• _Collected data_:
****
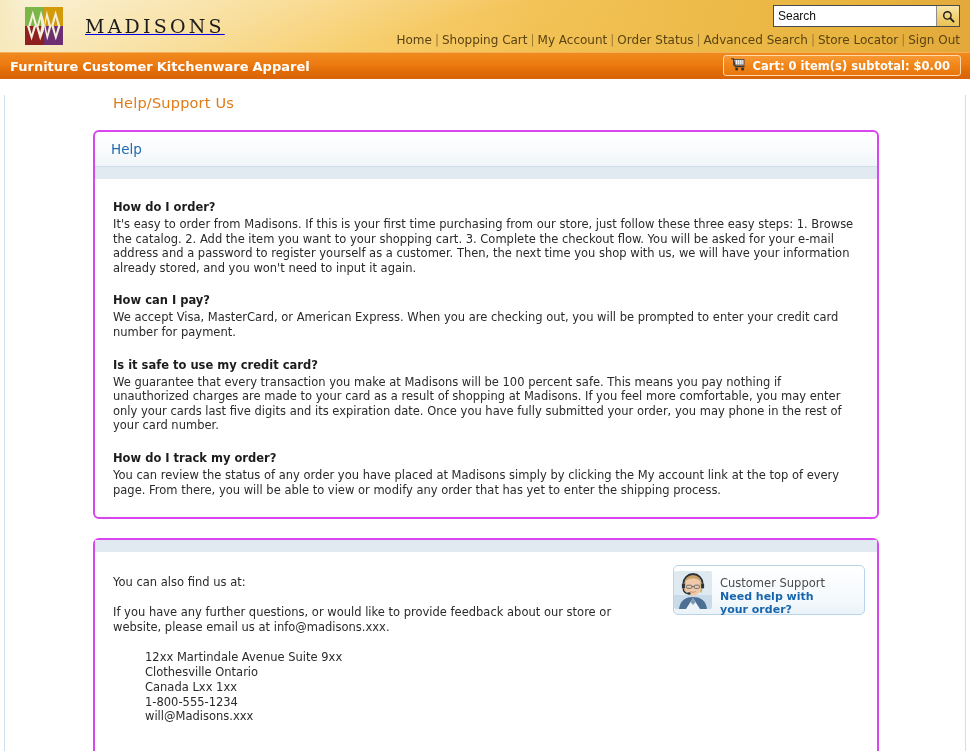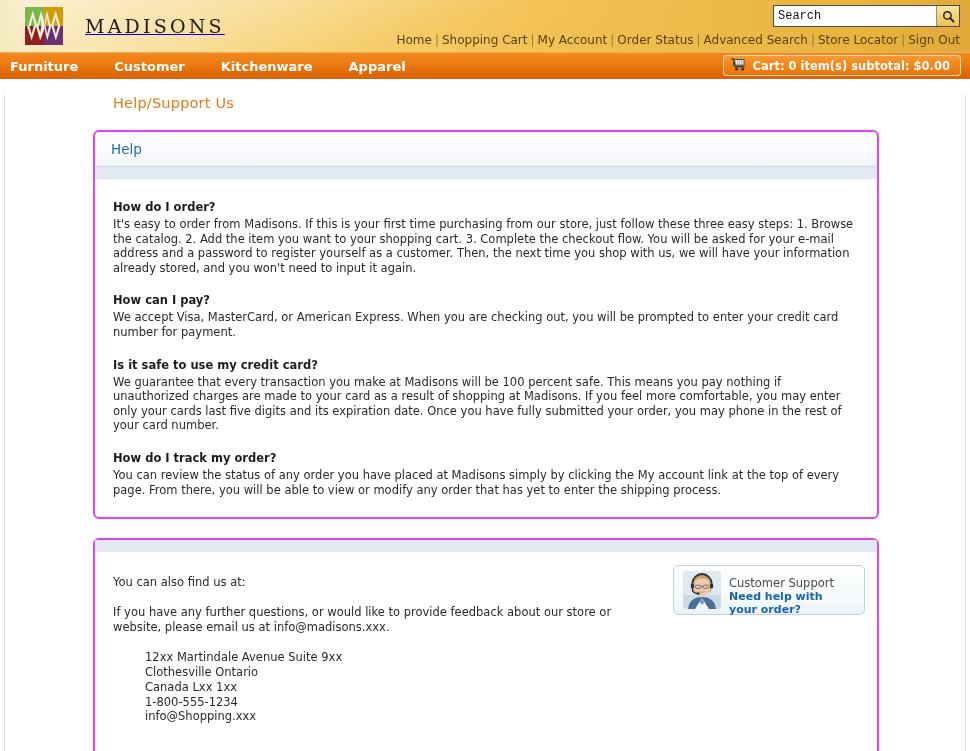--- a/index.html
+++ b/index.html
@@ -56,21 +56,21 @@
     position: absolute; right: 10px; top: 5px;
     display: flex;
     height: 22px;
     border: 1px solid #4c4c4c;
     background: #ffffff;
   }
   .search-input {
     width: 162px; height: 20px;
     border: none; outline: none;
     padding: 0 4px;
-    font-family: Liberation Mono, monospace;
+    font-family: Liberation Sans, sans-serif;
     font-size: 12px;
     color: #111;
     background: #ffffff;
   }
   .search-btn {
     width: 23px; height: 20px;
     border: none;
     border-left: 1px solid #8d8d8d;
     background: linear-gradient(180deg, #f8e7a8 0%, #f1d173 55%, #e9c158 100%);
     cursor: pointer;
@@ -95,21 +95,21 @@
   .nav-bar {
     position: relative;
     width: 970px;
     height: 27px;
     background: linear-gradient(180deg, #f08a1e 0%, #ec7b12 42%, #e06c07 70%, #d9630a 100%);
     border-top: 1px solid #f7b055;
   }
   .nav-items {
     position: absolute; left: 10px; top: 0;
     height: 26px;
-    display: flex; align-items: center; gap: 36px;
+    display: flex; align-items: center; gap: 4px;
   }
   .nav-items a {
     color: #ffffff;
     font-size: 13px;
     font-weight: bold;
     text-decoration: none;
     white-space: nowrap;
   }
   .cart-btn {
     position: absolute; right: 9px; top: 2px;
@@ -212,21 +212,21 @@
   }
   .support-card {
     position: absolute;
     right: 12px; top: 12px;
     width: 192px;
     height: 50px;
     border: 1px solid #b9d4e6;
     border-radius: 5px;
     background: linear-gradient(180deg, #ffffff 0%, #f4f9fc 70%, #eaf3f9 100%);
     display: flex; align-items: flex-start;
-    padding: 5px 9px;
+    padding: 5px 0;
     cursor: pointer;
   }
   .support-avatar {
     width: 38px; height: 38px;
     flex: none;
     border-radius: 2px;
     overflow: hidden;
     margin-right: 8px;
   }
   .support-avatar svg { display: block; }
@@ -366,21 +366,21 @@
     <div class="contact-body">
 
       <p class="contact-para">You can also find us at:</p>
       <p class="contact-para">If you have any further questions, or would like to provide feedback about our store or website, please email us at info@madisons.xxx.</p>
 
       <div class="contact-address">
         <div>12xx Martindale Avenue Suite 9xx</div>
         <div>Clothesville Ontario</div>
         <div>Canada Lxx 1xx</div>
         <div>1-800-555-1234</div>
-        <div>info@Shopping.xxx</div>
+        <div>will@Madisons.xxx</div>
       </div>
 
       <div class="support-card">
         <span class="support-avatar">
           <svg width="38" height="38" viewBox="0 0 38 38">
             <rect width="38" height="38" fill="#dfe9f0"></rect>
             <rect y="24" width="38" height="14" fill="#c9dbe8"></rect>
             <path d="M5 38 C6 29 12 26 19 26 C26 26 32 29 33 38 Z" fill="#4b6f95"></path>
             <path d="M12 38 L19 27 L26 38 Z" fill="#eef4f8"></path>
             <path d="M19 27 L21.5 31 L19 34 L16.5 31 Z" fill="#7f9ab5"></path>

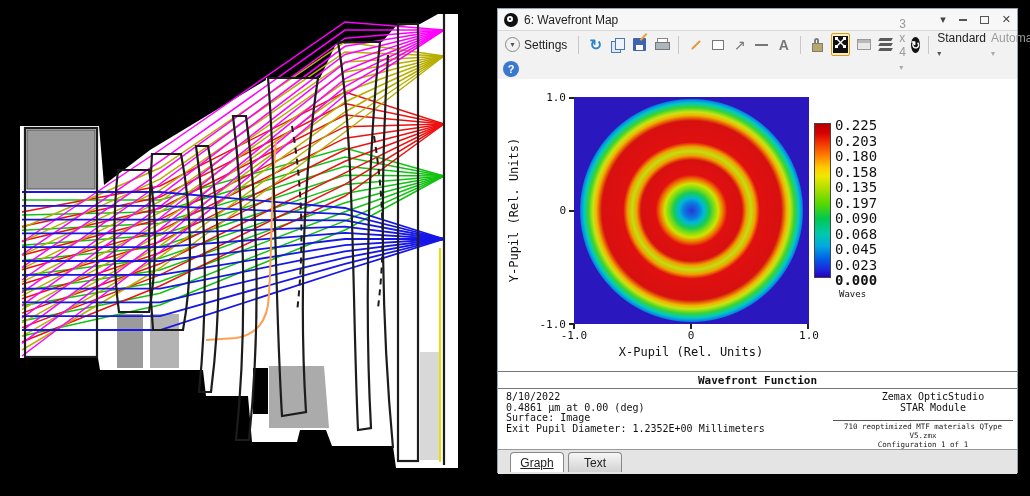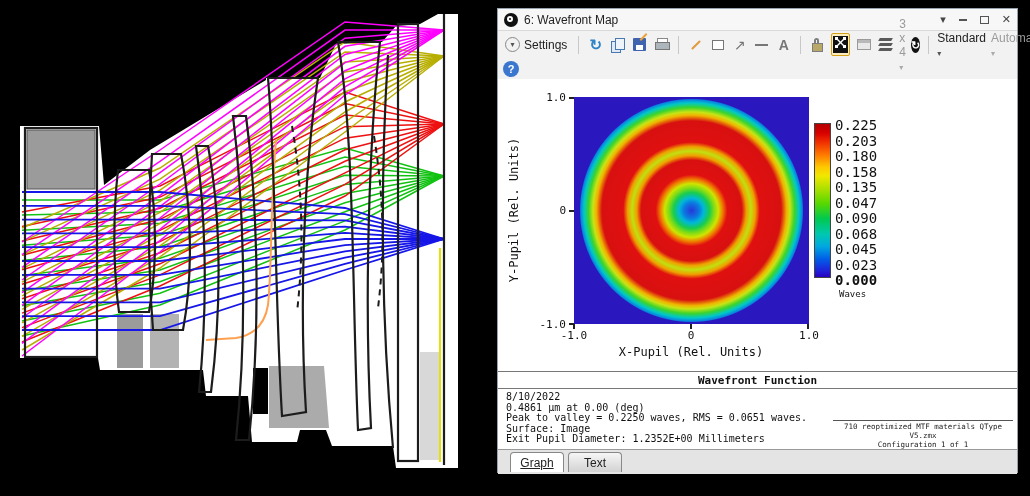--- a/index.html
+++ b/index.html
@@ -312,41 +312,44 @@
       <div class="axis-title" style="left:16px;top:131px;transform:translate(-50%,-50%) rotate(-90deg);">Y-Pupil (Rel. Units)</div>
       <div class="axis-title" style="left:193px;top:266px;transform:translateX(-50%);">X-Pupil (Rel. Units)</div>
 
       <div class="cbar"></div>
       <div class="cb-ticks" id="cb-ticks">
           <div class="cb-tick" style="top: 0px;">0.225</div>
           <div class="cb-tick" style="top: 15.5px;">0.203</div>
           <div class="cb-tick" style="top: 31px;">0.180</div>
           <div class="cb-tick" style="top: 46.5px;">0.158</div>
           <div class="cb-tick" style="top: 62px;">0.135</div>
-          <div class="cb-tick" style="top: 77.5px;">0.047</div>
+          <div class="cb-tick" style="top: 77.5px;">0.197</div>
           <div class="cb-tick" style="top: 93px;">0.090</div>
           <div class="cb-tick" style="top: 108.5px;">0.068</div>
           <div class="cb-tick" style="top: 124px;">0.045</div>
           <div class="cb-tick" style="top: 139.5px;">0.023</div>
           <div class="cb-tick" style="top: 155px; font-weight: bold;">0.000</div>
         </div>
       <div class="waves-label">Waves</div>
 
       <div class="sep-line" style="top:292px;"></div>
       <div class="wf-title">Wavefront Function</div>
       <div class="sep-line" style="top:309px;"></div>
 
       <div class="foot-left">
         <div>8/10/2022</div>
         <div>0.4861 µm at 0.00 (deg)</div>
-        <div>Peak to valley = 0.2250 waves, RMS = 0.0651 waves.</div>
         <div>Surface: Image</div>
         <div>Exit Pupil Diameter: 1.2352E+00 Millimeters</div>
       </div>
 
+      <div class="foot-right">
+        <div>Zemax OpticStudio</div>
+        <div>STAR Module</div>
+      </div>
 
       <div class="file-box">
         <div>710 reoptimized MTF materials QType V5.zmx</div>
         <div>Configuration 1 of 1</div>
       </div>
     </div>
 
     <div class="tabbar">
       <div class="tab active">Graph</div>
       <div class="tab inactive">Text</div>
****
Look for the string "title" in the data above and return every line that has it.

• _SOLVED EXERCISE_:
       <div class="axis-title" style="left:16px;top:131px;transform:translate(-50%,-50%) rotate(-90deg);">Y-Pupil (Rel. Units)</div>
       <div class="axis-title" style="left:193px;top:266px;transform:translateX(-50%);">X-Pupil (Rel. Units)</div>
       <div class="wf-title">Wavefront Function</div>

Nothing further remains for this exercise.